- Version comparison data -

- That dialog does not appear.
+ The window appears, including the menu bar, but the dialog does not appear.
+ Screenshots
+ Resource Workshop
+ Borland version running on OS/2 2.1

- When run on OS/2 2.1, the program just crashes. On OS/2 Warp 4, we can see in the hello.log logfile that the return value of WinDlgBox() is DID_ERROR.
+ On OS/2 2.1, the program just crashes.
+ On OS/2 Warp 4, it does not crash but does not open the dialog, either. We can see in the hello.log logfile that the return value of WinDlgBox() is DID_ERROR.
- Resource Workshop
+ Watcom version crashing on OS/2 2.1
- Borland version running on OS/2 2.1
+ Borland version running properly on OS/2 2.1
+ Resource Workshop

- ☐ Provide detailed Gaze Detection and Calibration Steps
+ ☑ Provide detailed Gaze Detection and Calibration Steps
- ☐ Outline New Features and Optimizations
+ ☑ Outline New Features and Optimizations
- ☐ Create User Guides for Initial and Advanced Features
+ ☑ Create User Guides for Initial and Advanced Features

- ABOUT THIS EXERCISE -
Check each line of the data above for the string "Outline" and report only how many lines have it.

- SOLUTION TO THIS EXERCISE -
2